White House Lowers '08 Economic Forecast
By Jeannine Aversa, The Associated Press via Washington Post
GDP: Hot, It's Not
By Jerome Idaszak, Kiplinger
Even a seemingly positive headline like this one takes a turn for the dour:
Economy Grew 4.9% Last Summer
By The Associated Press via The New York Times
We quote: "The performance was the strongest in four years, but isn't expected to last through the current quarter amid the continuing housing slump and credit crunch." In our view, this represents the overwhelming majority of reaction to today's GDP news.
But this phenomenon isn't confined to anecdotal headlines. Oft-cited consumer confidence indexes—widely used as leading indicators for the economy—have plummeted since summer.
The US Consumer Confidence Index (CCI) is issued monthly by The Conference Board, an independent economic research organization. The CCI is believed to be indicative of consumer consumption levels looking immediately ahead. Since June, the CCI has tanked. Topping out at a high of around 115 earlier this year, it now sits below the 90 mark.
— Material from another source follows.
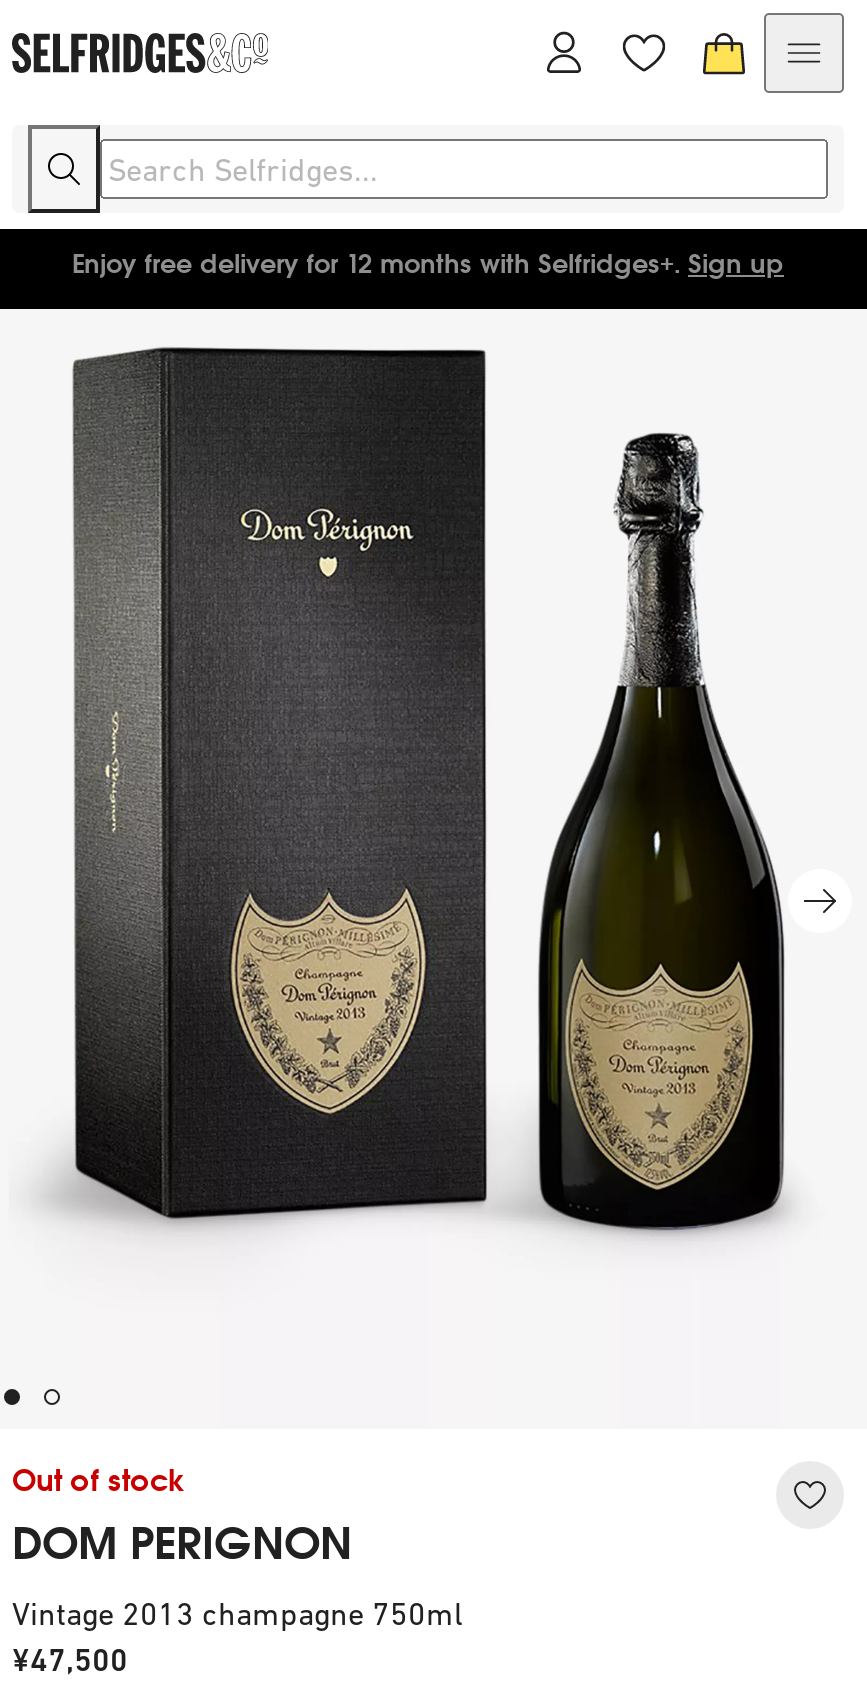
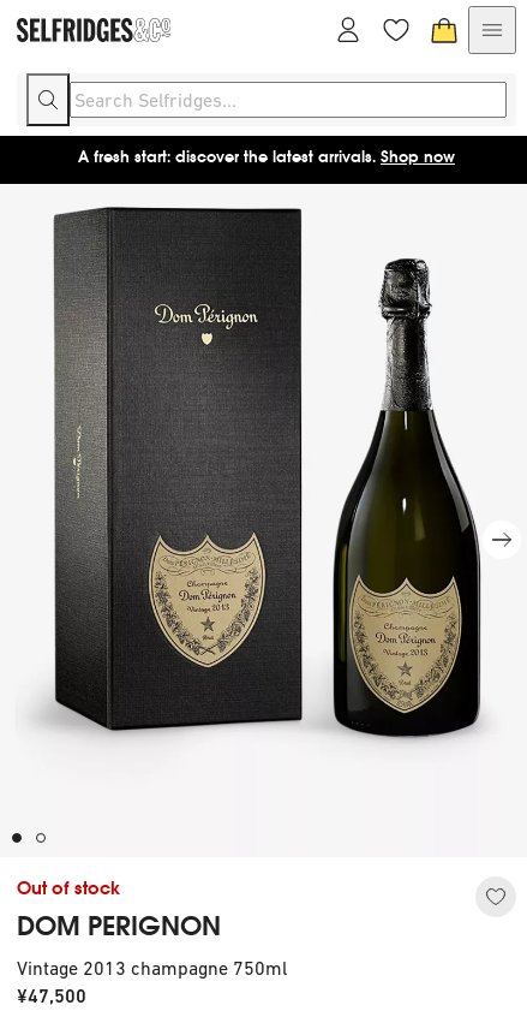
[72,247,784,281] Enjoy free delivery for 12 months with Selfridges+. Sign up -> [78,147,455,167] A fresh start: discover the latest arrivals. Shop now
Another popular sentiment indicator is the University of Michigan's Consumer Sentiment Index. This measurement sank to its lowest level in two years (76.1 in November versus a reading of 92.1 a year ago). Many analysts say this number "indicates consumer spending growth will nearly come to a halt in the closing months of 2007 and in the first few months of 2008."
(Editor's Note: for a more in-depth explanation of how to read sentiment indexes, please see the links provided at the end of this commentary.)
Those dour forecasts are already proving themselves untrue based on robust holiday sales numbers in physical retail stores and online so far. Such sentiment indexes are consistently used in economists' prophesying—but we often have trouble seeing why. If advances in the neurosciences and behavioral finance have taught us anything, it's that how folks feel and how they act are often two discrete things.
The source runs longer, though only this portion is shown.